→ Given entries

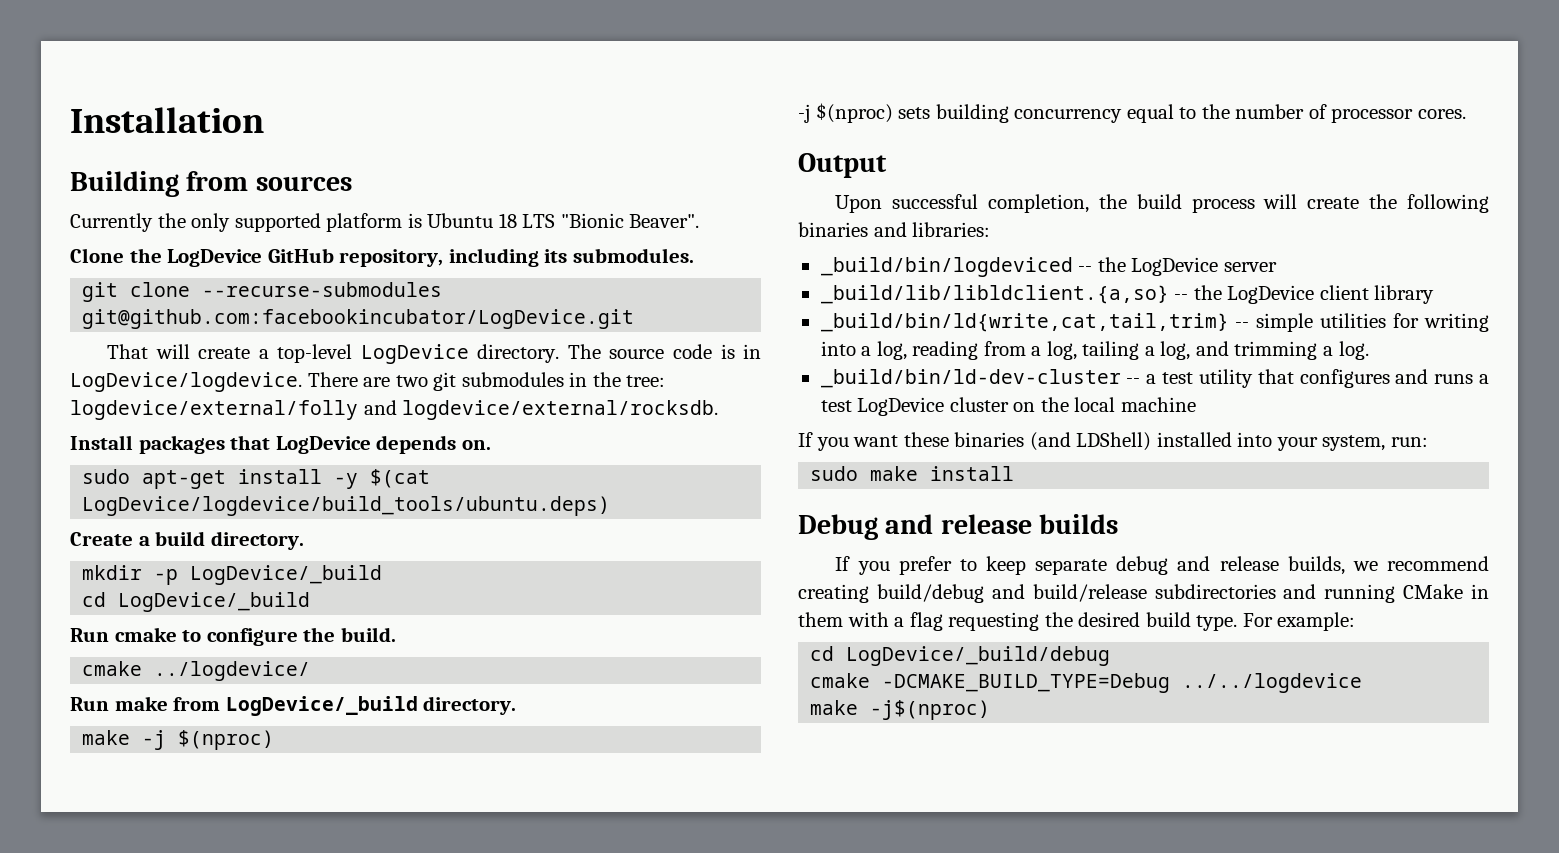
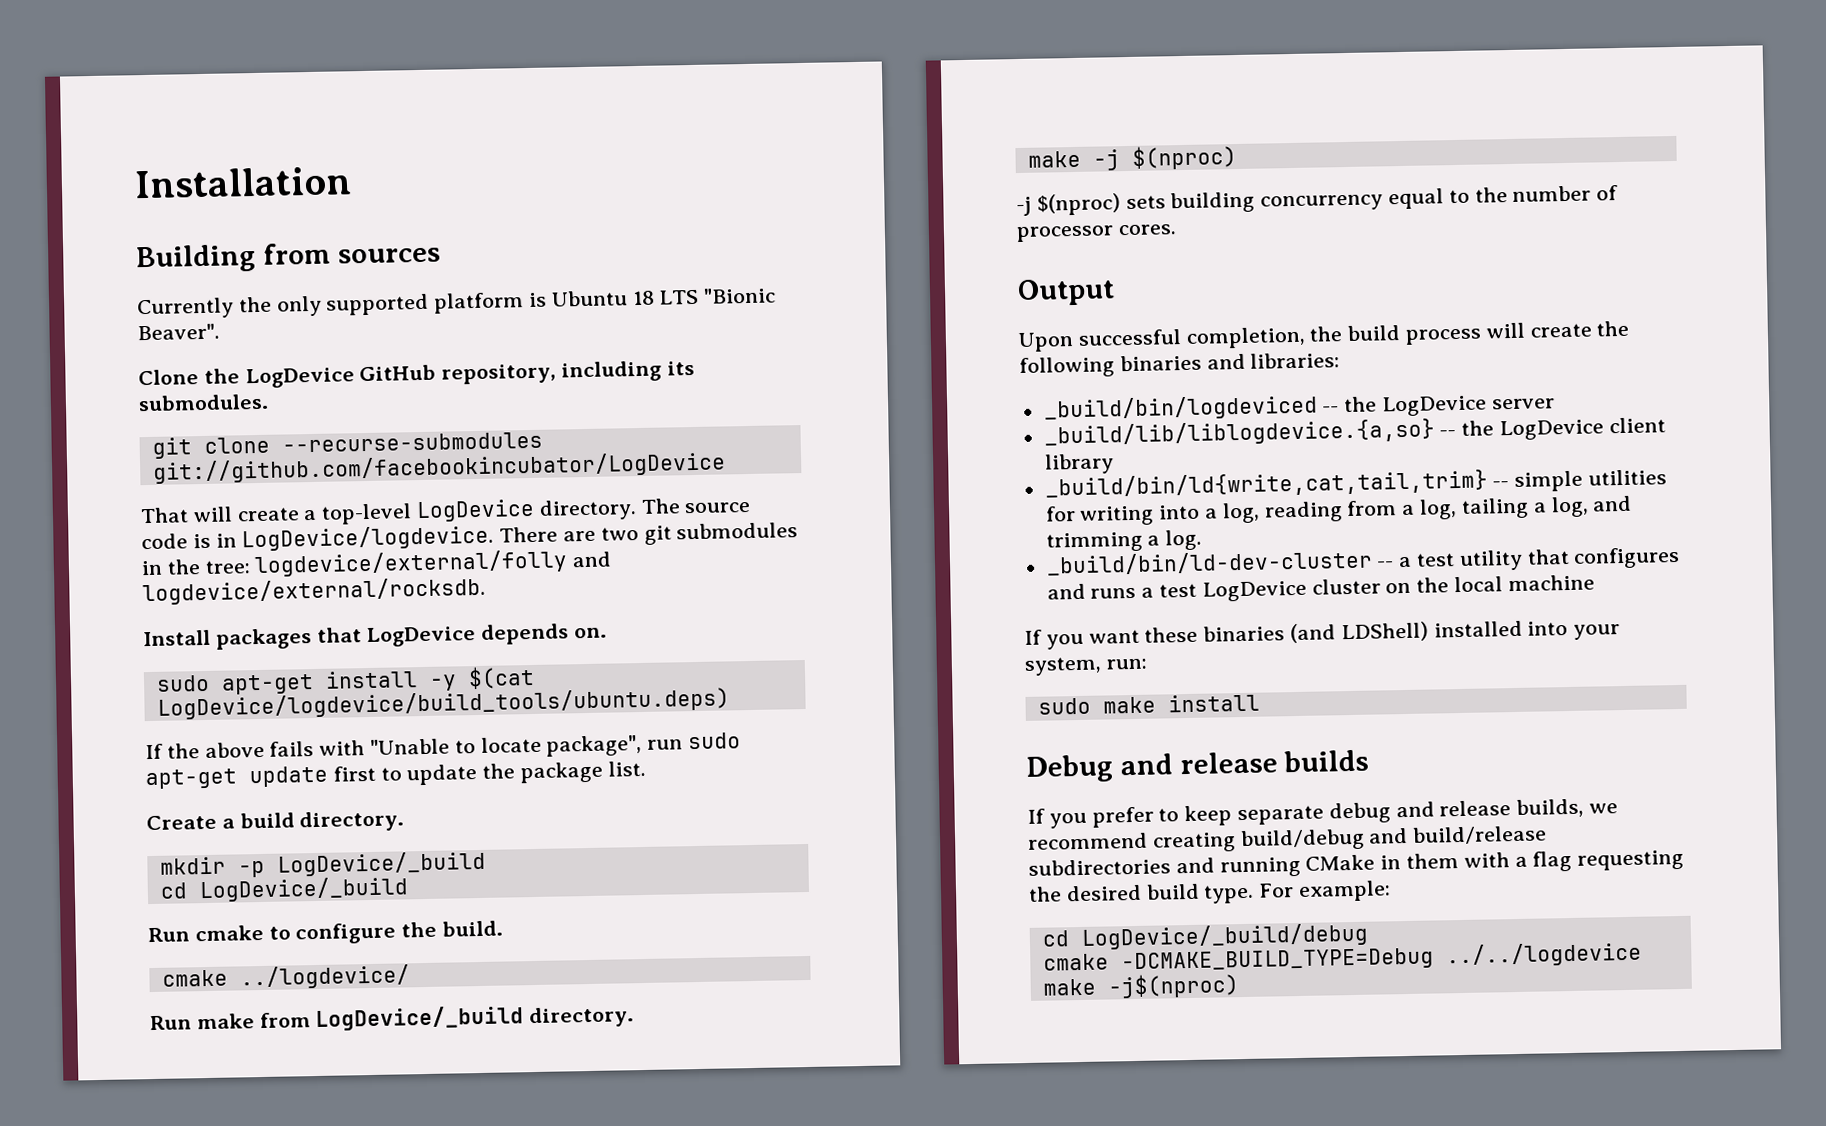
[82,309,635,329] git@github.com:facebookincubator/LogDevice.git -> [152,451,726,484] git://github.com/facebookincubator/LogDevice
(611, 506) none -> [145,732,742,760] [145,760,646,790] // If the above fails with "Unable to locate package", run sudo apt-get update first to update the package list.
[820,285,1169,304] _build/lib/libldclient.{a,so} -> [1043,418,1435,448] _build/lib/liblogdevice.{a,so}

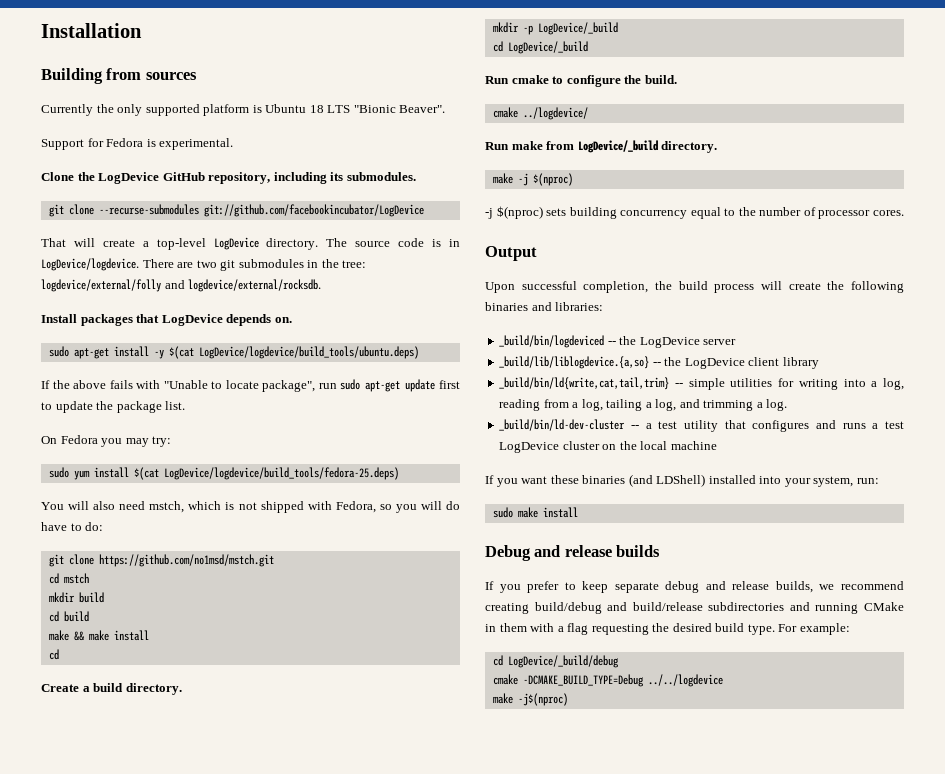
(220, 332) none -> [41,138,234,150] // Support for Fedora is experimental.
(646, 768) none -> [41,435,172,447] [48,467,399,480] [41,501,460,513] [41,522,104,531] [48,554,274,567] [48,573,89,584] [48,592,104,603] [48,611,89,622] [48,630,149,641] [48,649,59,660] // On Fedora you may try: // sudo yum install $(cat LogDevice/logdevice/build_tools/fedora-25.deps) // You will also need mstch, which is not shipped with Fedora, so you will do have to do: // git clone https://github.com/no1msd/mstch.git // cd mstch // mkdir build // cd build // make && make install // cd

→ Work instructions
Your answer should be the lines from the first record down to the line containing "(611, 506) none", restated exactly, with no pictures.

→ Response to the task
[82,309,635,329] git@github.com:facebookincubator/LogDevice.git -> [152,451,726,484] git://github.com/facebookincubator/LogDevice
(611, 506) none -> [145,732,742,760] [145,760,646,790] // If the above fails with "Unable to locate package", run sudo apt-get update first to update the package list.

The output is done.